I’ve written about this question before.  Long story short, autistic girls and women are subjected to the continued demand, attached to our (actual or perceived) gender, to do the emotional labor, no matter what it is, and certainly no matter whether or not we have a developmental disability that specifically lists deficits in emotional labor ability in its diagnostic criteria.  What becomes a convenient scapegoat for men in emotional-labor-lopsided marriages (it’s not him, it’s his autism!) becomes a whiny excuse for women.

This is also why creepy male behavior is excusable with the reasoning “but he might be autistic!,” while curt female behavior is not.  His autism is a reason to pity and excuse his lack of emotional labor; our autism is no excuse to skip out on our expected over-share of the emotional labor.

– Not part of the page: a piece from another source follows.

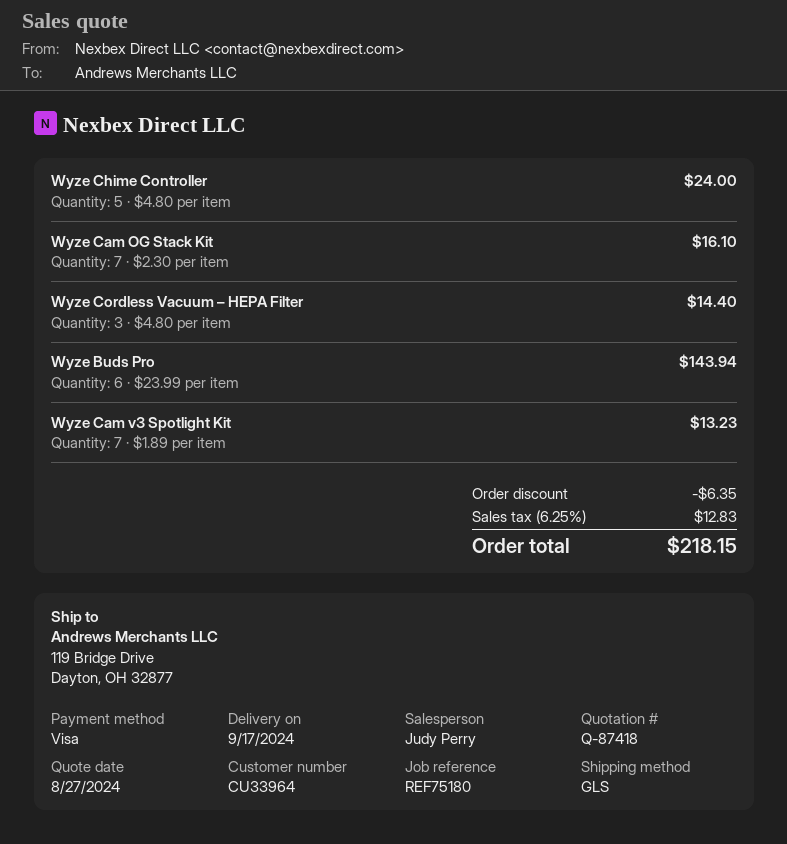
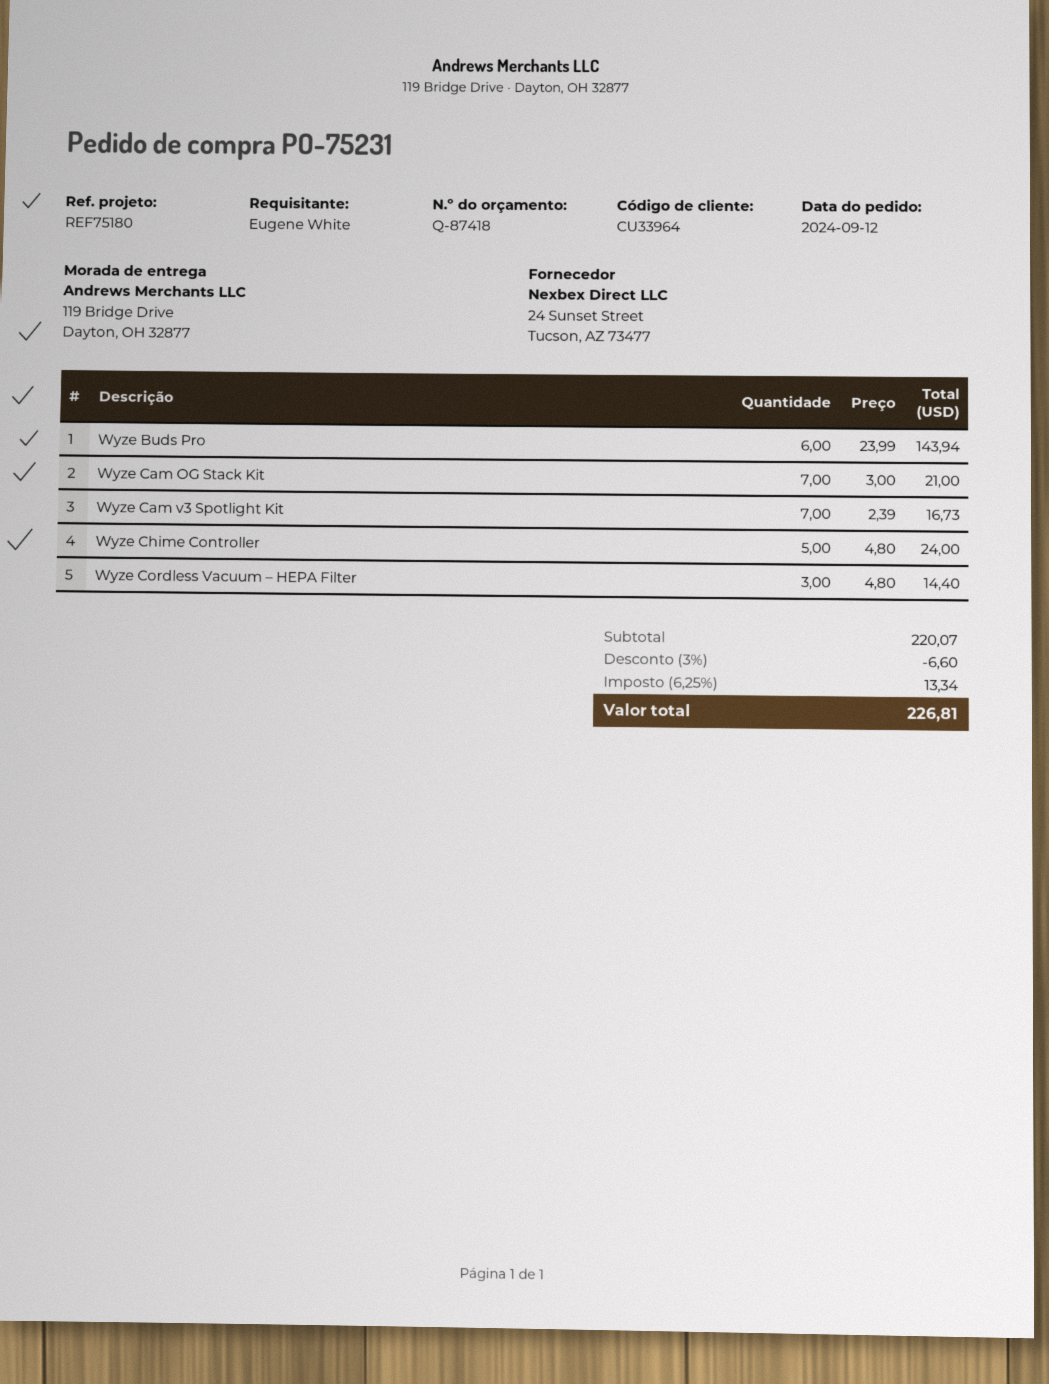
Wyze Cam OG Stack Kit: 7 x 2.30 = 16.10 -> 7 x 3.00 = 21.00
Wyze Cam v3 Spotlight Kit: 7 x 1.89 = 13.23 -> 7 x 2.39 = 16.73
discount: 6.35 -> 6.60
tax: 6.25% = 12.83 -> 6.25% = 13.34
total: 218.15 -> 226.81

And this is why there are no “25 Tips” for autistic women married to non-autistic men (like me).  I’m presumed not to need them.  As a woman, I’m presumed to have the (innate or trained) ability to do a disproportionately large share of the emotional labor, to absorb my husband’s disproportionately small share.  (It is also assumed that the shares are lopsided in exactly that way; no one asks how my husband and I have negotiated the emotional labor in our own marriage.)  It is presumed that he will never feel “betrayed,” “used,” or “trapped” by me and my autism, or that he will never need to turn to an Internet listicle for help if he does.  Because I’m a woman, and disproportionate unpaid emotional labor is my birthright.

Thus autistic girls and women get overlooked before diagnosis and erased after it.  Our cultural presumptions about who is able and equipped to do emotional labor make it easy to both diagnose and dismiss autistic men as “just like that,” while blaming and burdening autistic women with “doing it anyway.”  When autistic women don’t “do it anyway,” they’re de-feminized in countless ways.  It’s a lose-lose game.  Crone Island beckons.